Yes all from a man with a moral compass and a penchant for economic prudence.
Yeh right, just another squalid politcian full of spin.
W Hutchison, Luss, Scotland
If only we had a credible opposition party!
R Bingham, Lauzun, France
Good old Gordon wants more power for the Police !
Look at the mess they have done , with the powers they already have!
Not before time ..Lets get rid of the remaining Blair !
Suuri Suomi, London,
Blears, Hain, Smith, the appalling Macnulty.
What a crew. Add Byrne, Browne, and Harman into the mix and the recipe is nonentity personified.
Michael Rigby, Blackburn, England
I love to see David Cameron undermining Gordon Brown's credibility, and I laugh when he stutters and shakes. I hated Brown's stance as Chancellor - grabbing money wherever he could, because he knew best how to spend it, and how he has wasted it. How do we stand with replacing the CSA, and what a crazy way of running the Tax Credit system, to mention a couple of instances. When Darling walks from his lap-dog role who will be daft enough to take it on? The government is unravelling fast, and hopefully will lose even the voting support of its army of benefit scroungers that it has nurtured.
Jim Dyer, Shoeburyness, Essex
The cretins who send our soldiers to war without the capacity think they can run ID cards. Which would probably be about 1000 times more complicated. What planet are they on?
Redcliffe, London,
Martin ..... are you also on New labour's payroll?
Matthew D'Ancona in the DT was also saying GB's hand was shaking in rage.
I think you'll find the word is 'fear'.
adrain drummond, london,
'Where are Labourâs Big Four?' But isn't that the point?
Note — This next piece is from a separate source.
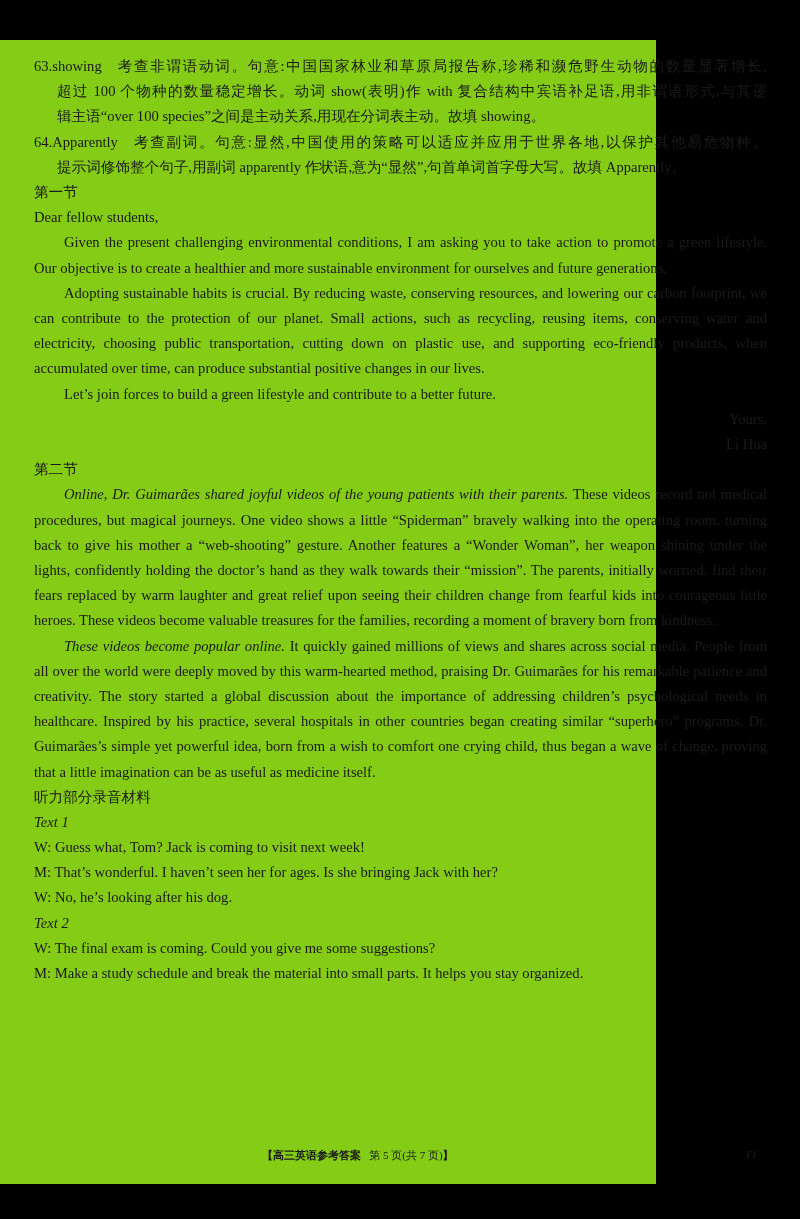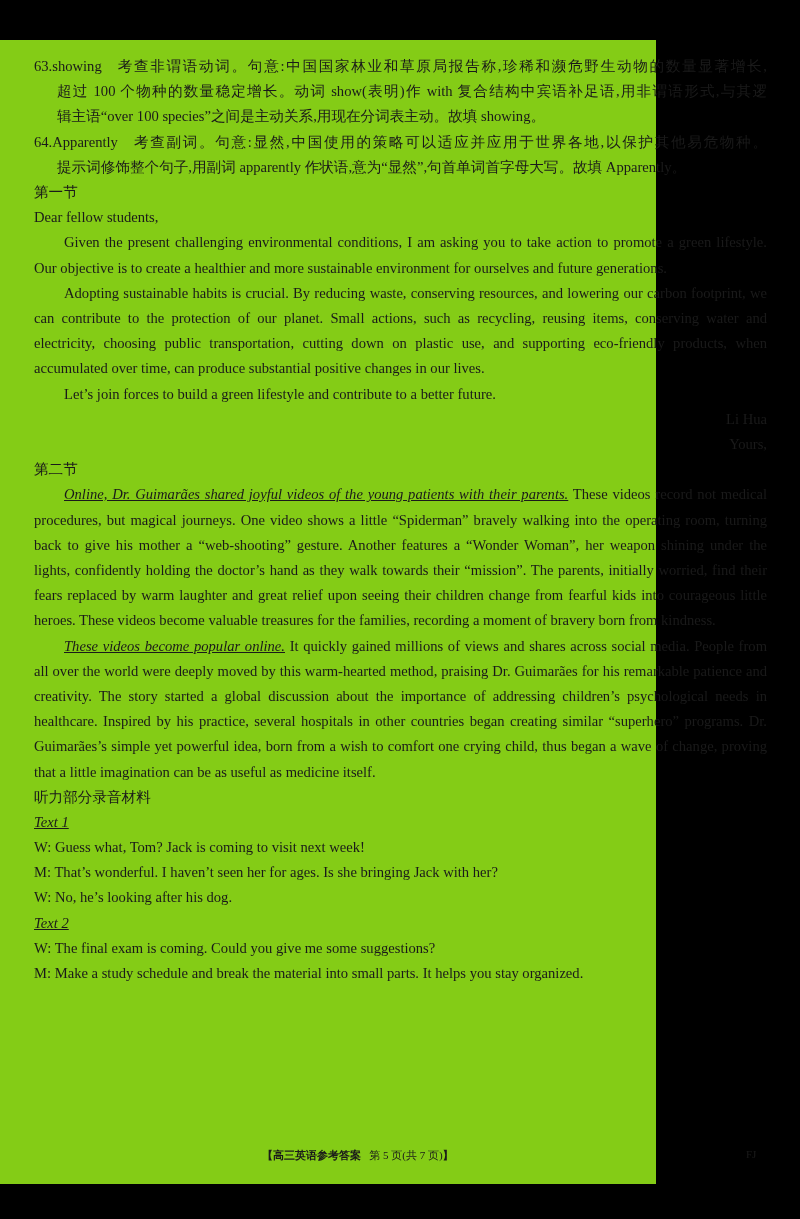"Li Hua" div.line { order: before "Yours," -> after "Yours," }
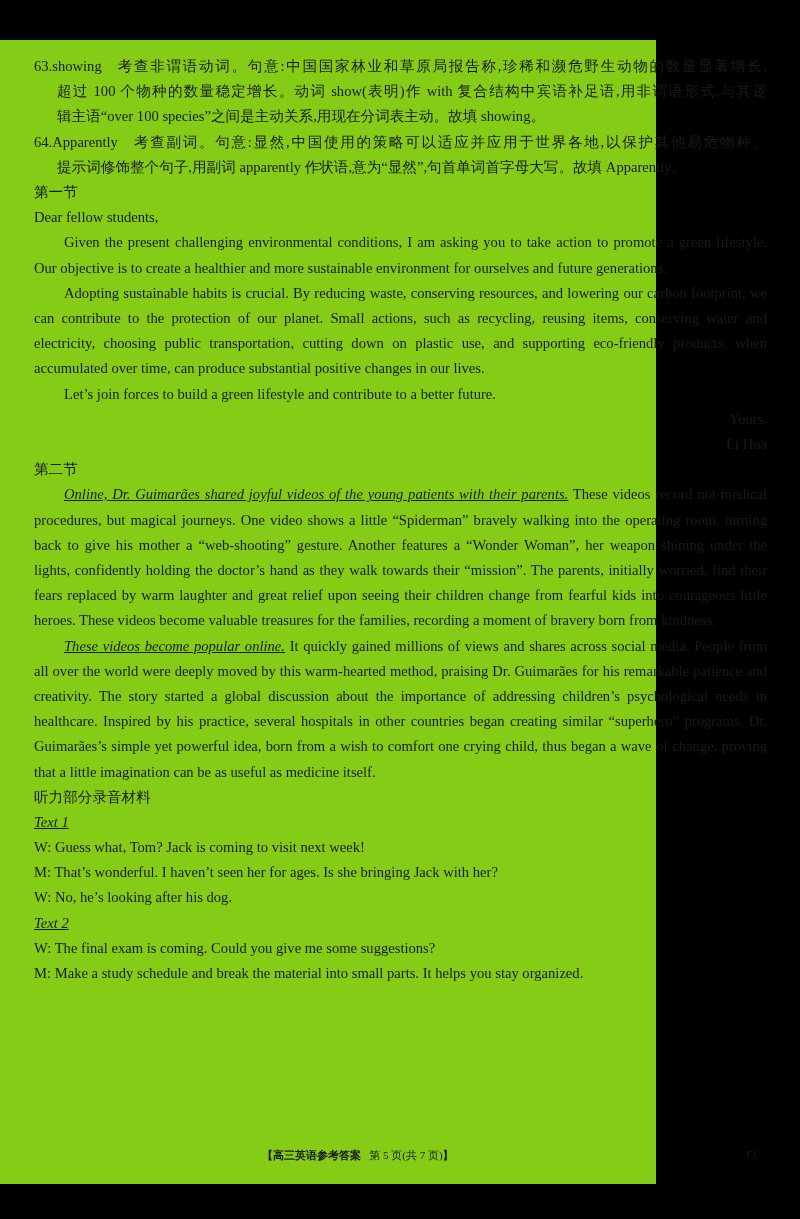"Online, Dr. Guimarães shared joyful" .italic { text-decoration: underline -> none }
Gordon only bets on certainties and has made sure that no one will stand up to him by appointing glove puppets to the major offices of state. If, then, that the likes of Ed Balls and David Milliband are Labours 'rising stars' then God help us.
Brian M, Hove,
Was it rage or was it fear?
Brown knows that he has been well and truly 'outed' as hopeless and spineless. The economy is about to bring that message home to him big-time and he knows it.
MarkS, Leeds,
this government put simply is a shambles with their authortarian big brother attitude the people that voted for them now realise 10 years . they made a big mistake. the highest tax in history, time to get rid of blaire+brown politics
paul connolly, potters bar, uk
You only need to look at ZaNu Labour's front bench. Big hitter, Jack Straw, who blows whichever way the wind blows, the Miliblobs, barely out of short trousers and neither of them have ever done a day's real work in their life, Jacqui Smith (please!), and the rest of them - all their to say, "Yes Gordon, no Gordon, three bags full, Gordon".
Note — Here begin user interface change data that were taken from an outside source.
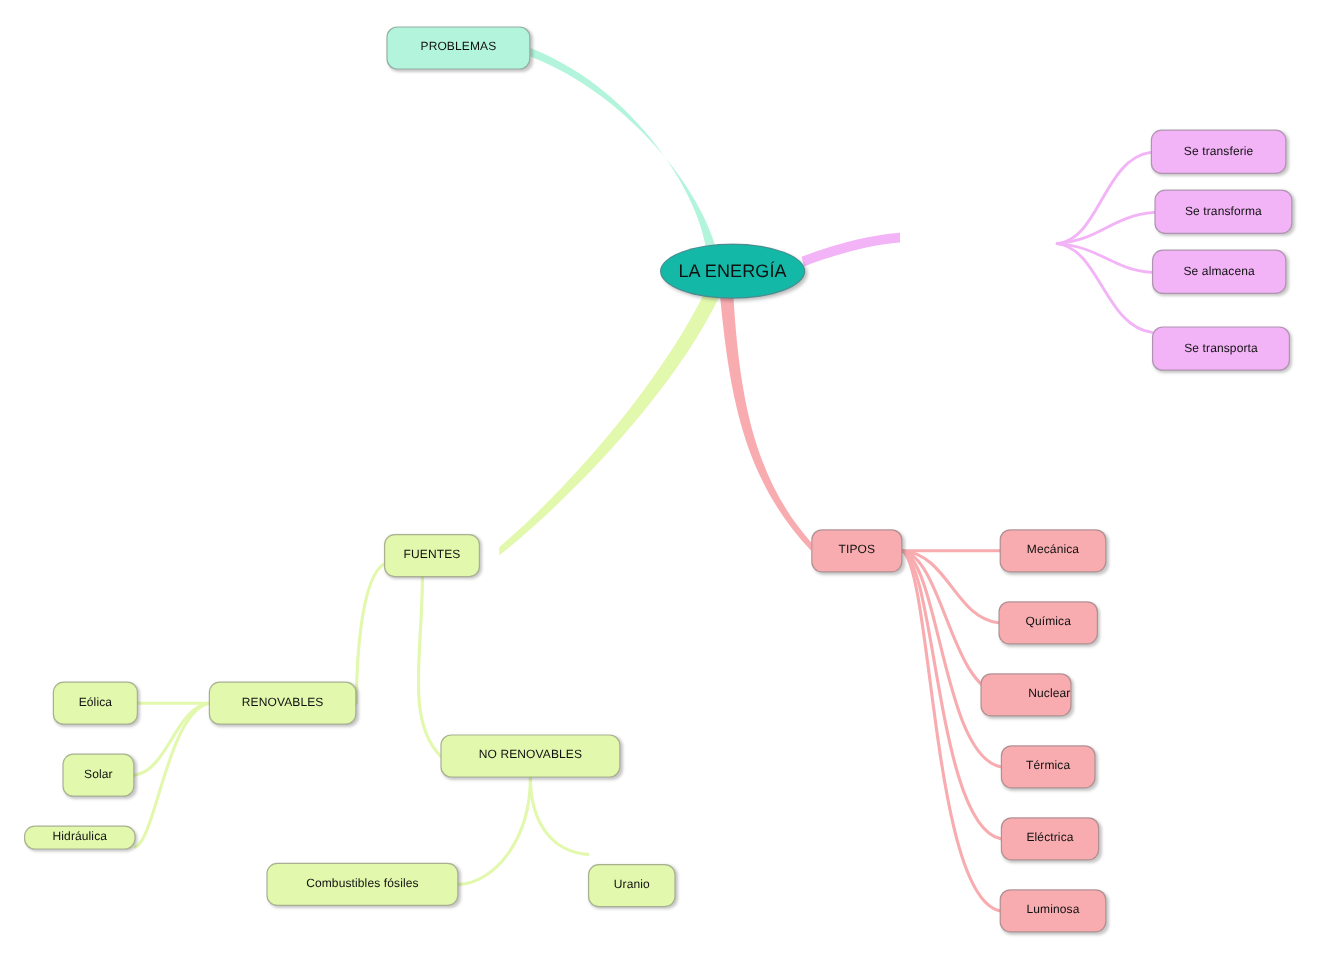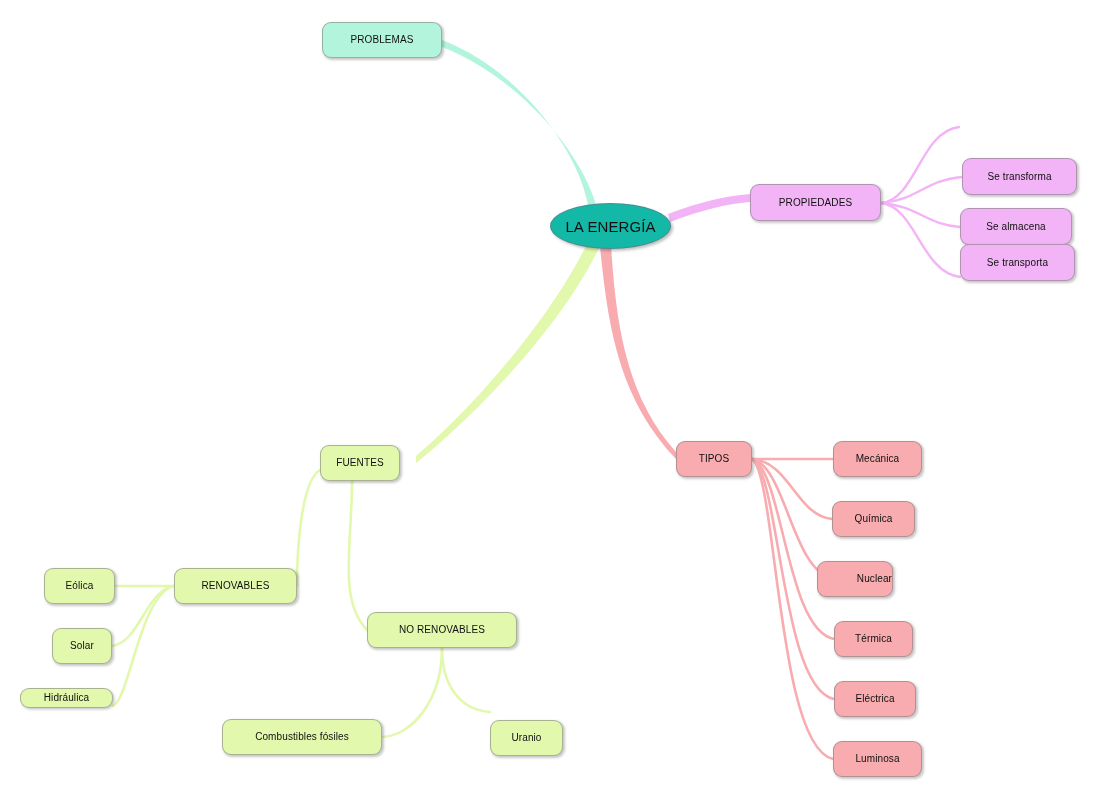"Se transferie" div.node { html: none -> <div> <span>Se transferie</span> </div> }
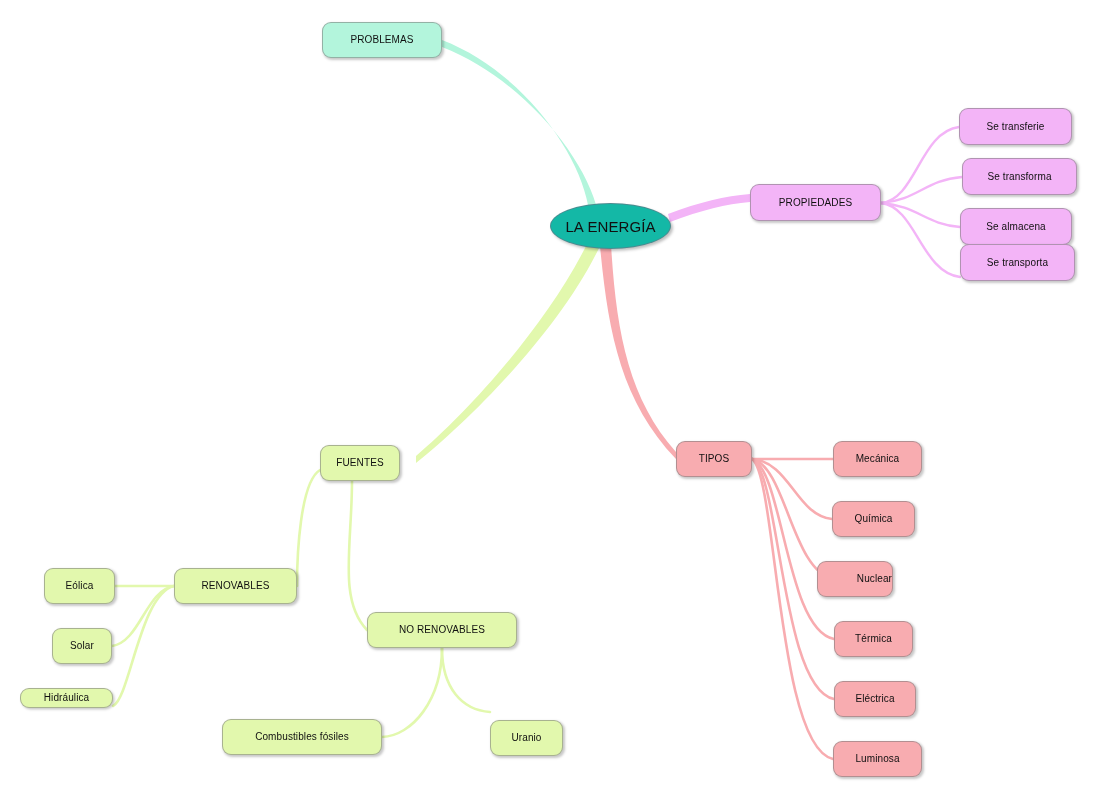"PROPIEDADES" div.node { html: <div> <span>PROPIEDADES</span> </div> -> none }
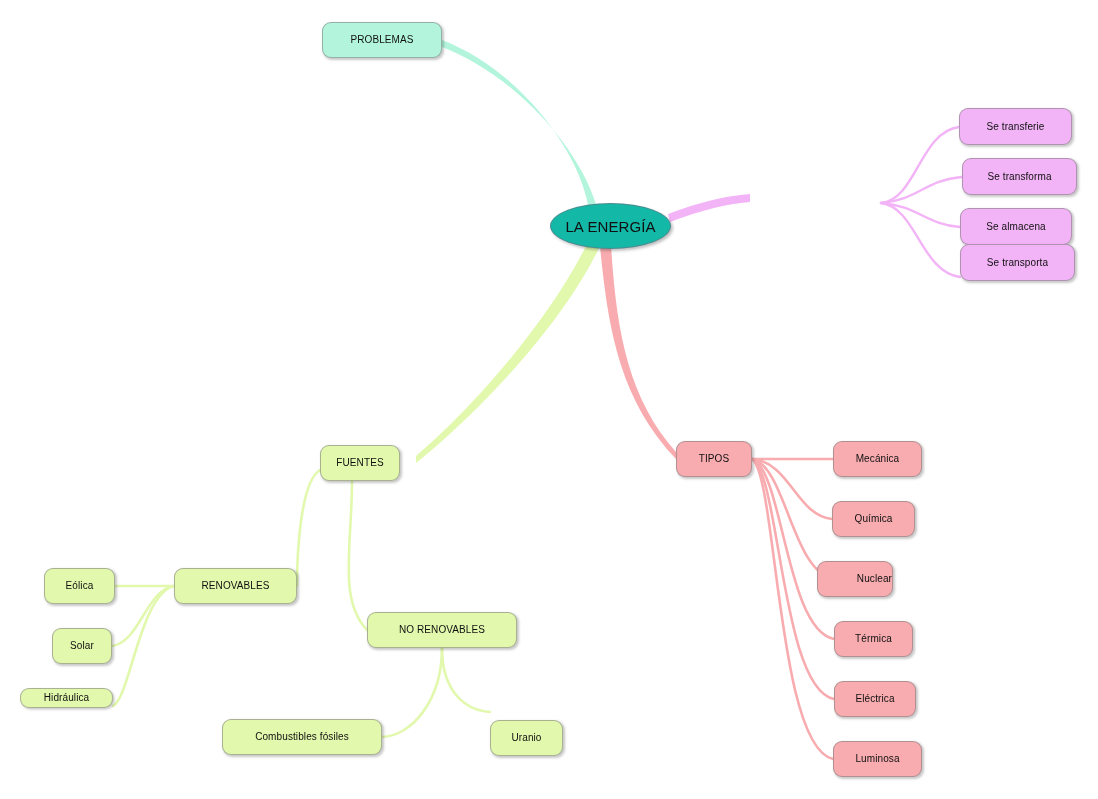"Se transporta" div.node { top: 244px -> 272px }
Mind you, it does make PMQ huge fun, watching Brown lose it.
Jeremy Poynton, Fromeville, 51st State
It is all so cringeworthy... A shocking display of behaviour that makes politics such a farce. None of them have any exprerience of life at the bottom of the trough from which they feed.
Evan Owen, Harlech, Gwynedd
Who was that cynic who said that the govrnment benches were once occupied by ex-Polytechnic Lecturers-- now the present incimbents are not even up to that standard. Maybe there was some truth in the jest.
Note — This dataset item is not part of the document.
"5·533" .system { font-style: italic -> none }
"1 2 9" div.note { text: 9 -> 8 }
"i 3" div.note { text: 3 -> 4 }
Davidka Walkington East Yorkshire.
W D Toulman , Walkington East Yorkshire, UK
Brown claimed that he had the government of all the talents, after he had tried coopting some outsiders. It looks more like a government of the talentless every day.
mike owen, bristol,
Blair scraped the barrel for talent long long ago. What you are seeing today is the scrapings of the scrapings.
Have no fear, it will only get worse.